I preached at St. Clear in the afternoon, about two miles from Liskeard; and the next morning a mile nearer the town. Hence I went on to Plymouth-Dock; where I preached in the evening, to a large congregation:
And on Monda y evening to a much larger; with great plainness of speech. Tues . 17. — Being greatly importuned to spend a few more days in Cornwall, I rode back to Launceston. After preaching there about noon; in the evening at St. Gennis; and the next morning at Cubert; we went on, and reached St. Ives in the afternoon, on Thursday , 19. Fri . 20. — I read, with great prejudice in their favor, some of Mr. Erskine’s Sermons; particularly those which I had heard much commended, entitled, “Law-Death, Gospel-Life.” But how was I disappointed!

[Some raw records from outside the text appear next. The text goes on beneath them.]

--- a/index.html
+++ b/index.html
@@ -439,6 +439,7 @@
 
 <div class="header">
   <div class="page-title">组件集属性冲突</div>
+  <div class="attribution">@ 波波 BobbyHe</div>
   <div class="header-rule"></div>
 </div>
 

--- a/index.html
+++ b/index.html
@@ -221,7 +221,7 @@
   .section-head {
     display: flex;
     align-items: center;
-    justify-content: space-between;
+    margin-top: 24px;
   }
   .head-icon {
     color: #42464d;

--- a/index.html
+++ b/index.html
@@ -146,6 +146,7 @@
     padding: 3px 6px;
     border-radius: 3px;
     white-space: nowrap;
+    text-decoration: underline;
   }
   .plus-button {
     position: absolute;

I not only found many things odd and unscriptural, but some that were dangerously false; and the leaven of Antinomianism spread from end to end.

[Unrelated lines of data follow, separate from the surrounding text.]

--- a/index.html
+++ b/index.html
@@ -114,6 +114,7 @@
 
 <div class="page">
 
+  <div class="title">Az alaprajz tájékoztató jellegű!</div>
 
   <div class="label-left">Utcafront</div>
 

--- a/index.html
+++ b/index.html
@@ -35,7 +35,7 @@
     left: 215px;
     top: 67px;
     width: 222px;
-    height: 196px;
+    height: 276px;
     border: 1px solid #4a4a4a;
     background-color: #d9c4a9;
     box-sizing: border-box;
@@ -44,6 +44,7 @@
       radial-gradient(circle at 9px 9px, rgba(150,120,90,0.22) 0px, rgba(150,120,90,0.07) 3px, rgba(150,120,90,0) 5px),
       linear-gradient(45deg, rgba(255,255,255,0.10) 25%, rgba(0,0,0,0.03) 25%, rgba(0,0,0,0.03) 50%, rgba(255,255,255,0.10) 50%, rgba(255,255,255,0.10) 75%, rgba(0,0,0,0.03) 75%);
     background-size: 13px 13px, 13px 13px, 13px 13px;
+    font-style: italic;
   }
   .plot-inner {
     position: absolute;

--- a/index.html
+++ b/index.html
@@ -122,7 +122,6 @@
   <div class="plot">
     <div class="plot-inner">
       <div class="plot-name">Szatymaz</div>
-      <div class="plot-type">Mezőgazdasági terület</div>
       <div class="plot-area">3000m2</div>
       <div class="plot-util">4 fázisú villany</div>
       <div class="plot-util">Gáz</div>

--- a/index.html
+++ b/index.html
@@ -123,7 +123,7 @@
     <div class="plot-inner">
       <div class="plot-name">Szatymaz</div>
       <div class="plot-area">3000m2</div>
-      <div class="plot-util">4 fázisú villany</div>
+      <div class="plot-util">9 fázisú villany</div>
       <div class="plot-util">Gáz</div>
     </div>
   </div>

On Saturday and Sunday I preached at St. Just, Morva, and Zennor. Monday , 23. We had a general meeting of the Stewards, and a solemn watch-night. After the Service was over I rode to Camborn; and in the evening, Tuesday , 24, reached St. Clear. The house would not contain one half of the people; so I stood in the porch, that all, both within and without, might hear. Many from Liskeard were present; and a solemn awe was upon the whole assembly. Wed . 25. — After preaching about noon at Plymouth-Dock, we went on to Mr. V——’s at C——. The next evening we reached Tiverton, where a large number of serious people were waiting for me. The sons of Belial were likewise gathered in great numbers, with a drummer at their head.

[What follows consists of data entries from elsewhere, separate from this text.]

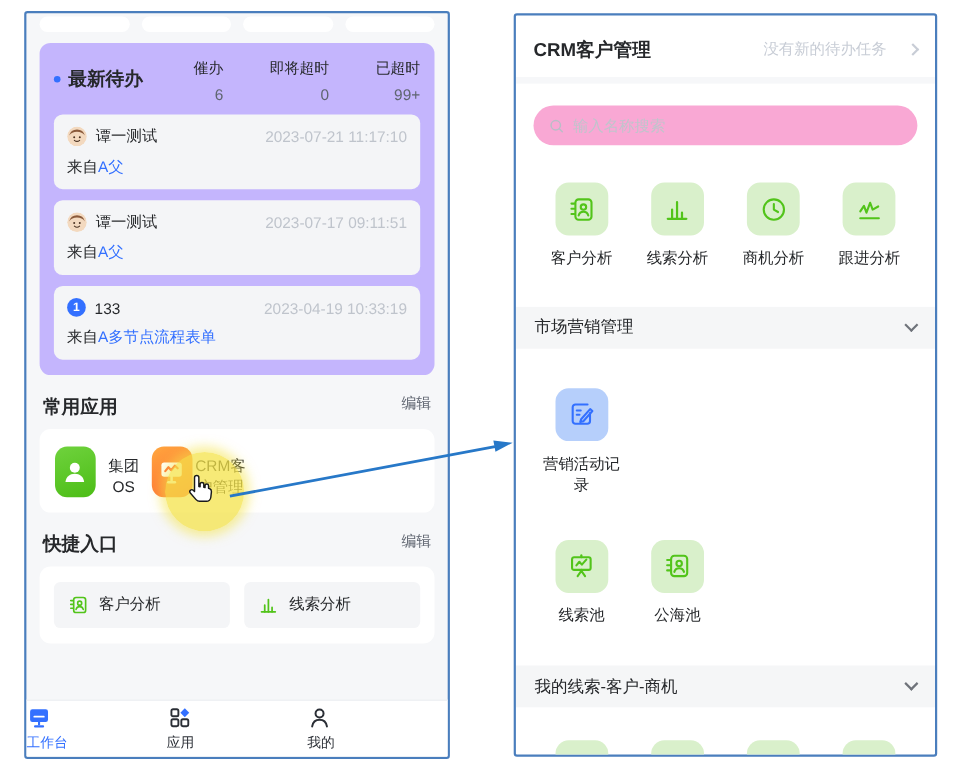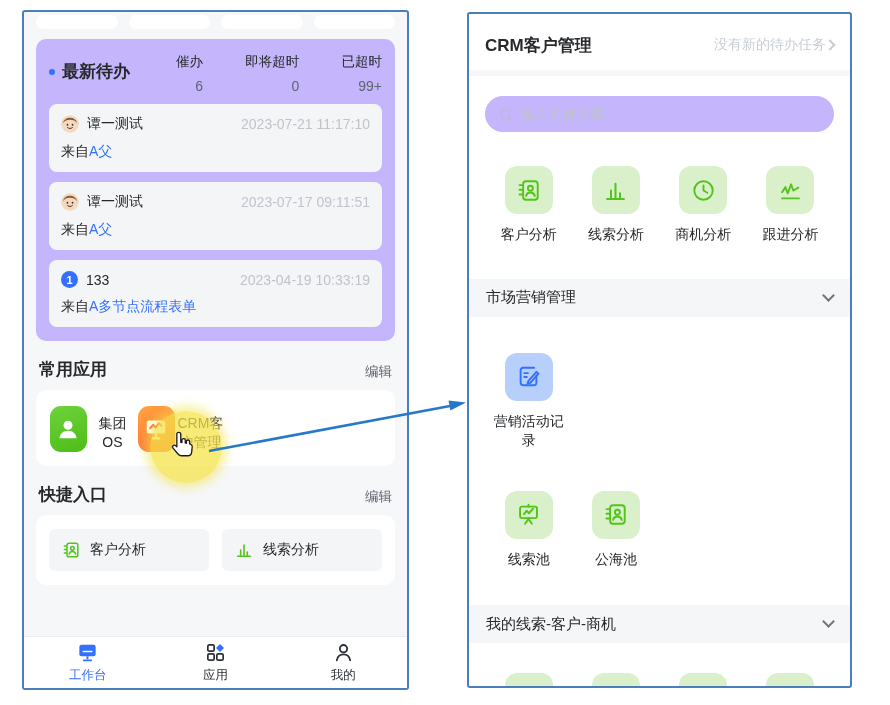--- a/index.html
+++ b/index.html
@@ -60,7 +60,7 @@
   .rp-inner { padding:14px 16px 0; }
   .rp-head { display:flex; align-items:center; justify-content:space-between; height:34px; }
   .rp-title { font-size:17px; font-weight:bold; }
-  .rp-status { display:flex; align-items:center; gap:0; font-size:14px; color:#c8cdd6; cursor:pointer; }
+  .rp-status { display:flex; align-items:center; gap:20px; font-size:14px; color:#c8cdd6; cursor:pointer; }
   .chev-r { width:8px; height:8px; border-top:2px solid #c8cdd6; border-right:2px solid #c8cdd6; transform:rotate(45deg); }
 
   .rp-strip { height:6px; background:#f6f7f9; margin:8px -16px 0; }

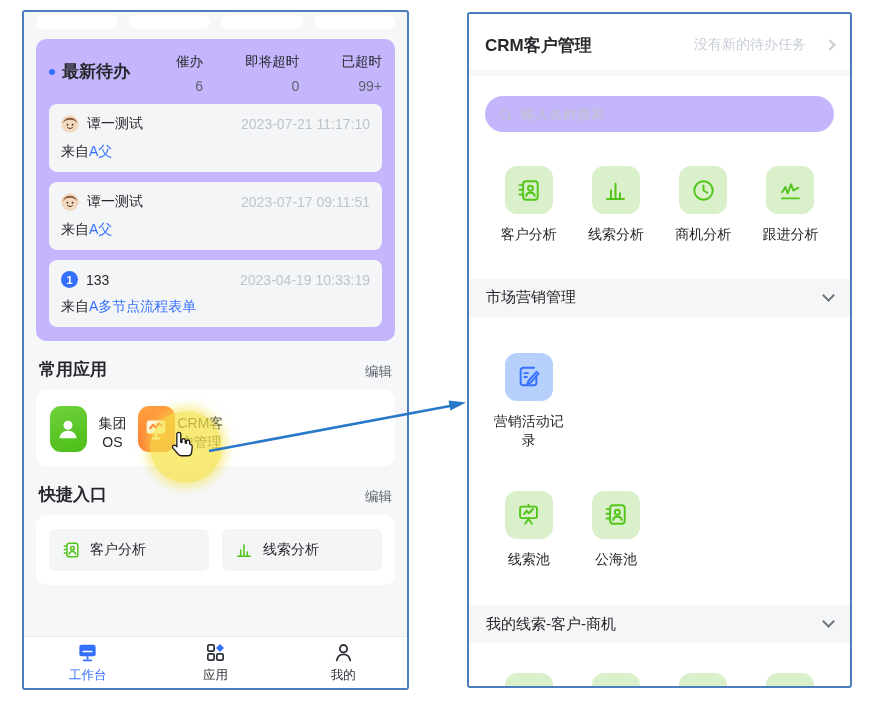--- a/index.html
+++ b/index.html
@@ -65,7 +65,7 @@
 
   .rp-strip { height:6px; background:#f6f7f9; margin:8px -16px 0; }
 
-  .searchbar { margin-top:20px; height:36px; background:#c4b5fd; border-radius:18px; display:flex; align-items:center;
+  .searchbar { margin-top:20px; height:36px; background:#f9a8d4; border-radius:18px; display:flex; align-items:center;
                padding:0 13px; gap:7px;justify-content:center; }
   .searchbar input { border:0; background:transparent; outline:0; font-size:14px; width:100%; color:#26282b; }
   .searchbar input::placeholder { color:#c0c4cc; }

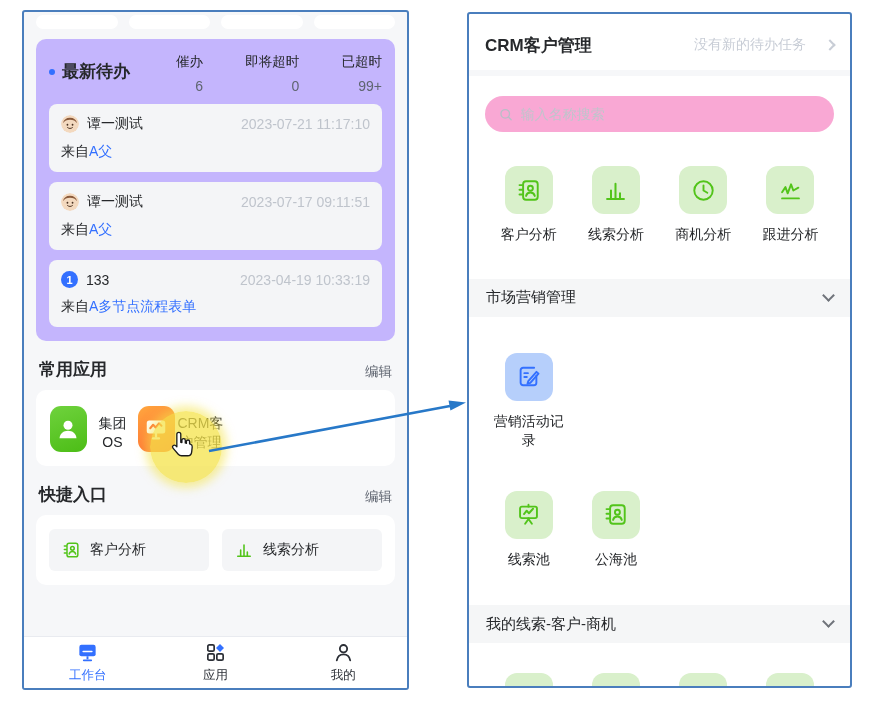--- a/index.html
+++ b/index.html
@@ -36,7 +36,7 @@
   .ti-row2 { margin-top:10px; color:#26282b; }
   .link { color:#3370ff; cursor:pointer; }
 
-  .section-head { display:flex; align-items:flex-end; justify-content:space-between; margin:17px 15px 9px; }
+  .section-head { display:flex; align-items:flex-start; justify-content:space-between; margin:17px 15px 9px; }
   .section-title { font-size:17px; font-weight:bold; }
   .edit-link { font-size:13.5px; color:#5f6570; cursor:pointer; }
 

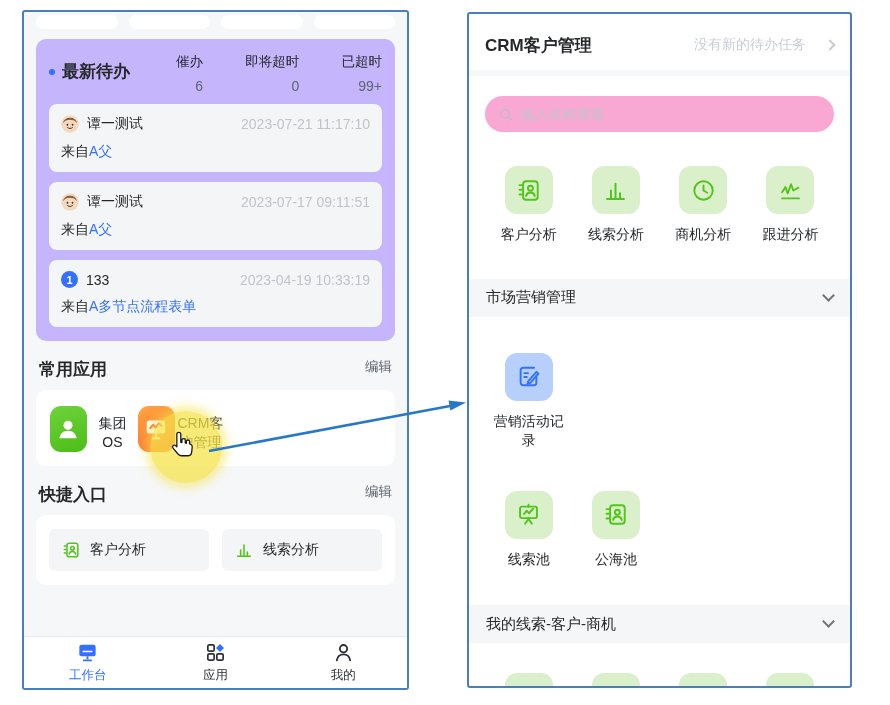--- a/index.html
+++ b/index.html
@@ -52,7 +52,7 @@
            padding:0 12px; gap:9px; font-size:14px; cursor:pointer; }
 
   .tabbar { position:absolute; left:0; right:0; bottom:0; height:52px; background:#fff; border-top:1px solid #e9ebf0; display:flex; }
-  .tab { flex:1; display:flex; flex-direction:column; align-items:center; justify-content:center; gap:3px;
+  .tab { flex:1; display:flex; flex-direction:column; align-items:flex-start; justify-content:center; gap:3px;
          font-size:12.5px; color:#2b2f36; cursor:pointer; }
   .tab.active { color:#3370ff; }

When I began speaking, they began drumming and shouting:
I would have walked home without delay; but our brethren constrained me to step into an house. One of the merchants of the town quickly followed me, with a Constable, and one or two servants, who took me between them, carried me through all the mob, and brought me safe to my own lodgings. Fri . 27. — In the evening I preached at Beercrocombe; and Saturday , 28, came to Bristol. Sun . 29. — I had much comfort among the children in Kingswood, finding several of them that really feared God. Tues. OCTOBER 1. — This week I had an opportunity of speaking to most of the members of the society in Bristol, who are now as calm and well-united together, as if James Wh — had never been. Wed . 16. — We had a solemn watch-night at Kingswood. John How, one of our nearest neighbors, a strong, health man, went home soon after twelve; said, “My feet are cold;” and spoke no more. He lay quietly down, and, without any struggle, was dead before one. Thur . 17. — I preached at Bath, and the next day at Salisbury. Sat . 19. — We rode leisurely on to Basingstoke; and came, about two hours after sunset, to Bramsel. Sun . 20. — Farmer N——, who had begged me to come that way, upon the Minister’s offering me the use of his church, informing me, that his mind was changed, I rode over to Reading, preached at one and at five; and on Monday, 21, rode forward to London. Wed . 30. — After preaching at West-Street chapel in the evening, I walked to Lambeth, to see Miss Sm——, who had for several days expressed an earnest desire to see either my brother or me. When I came, her sister told me, her senses were gone, and that she had not spoke for several hours.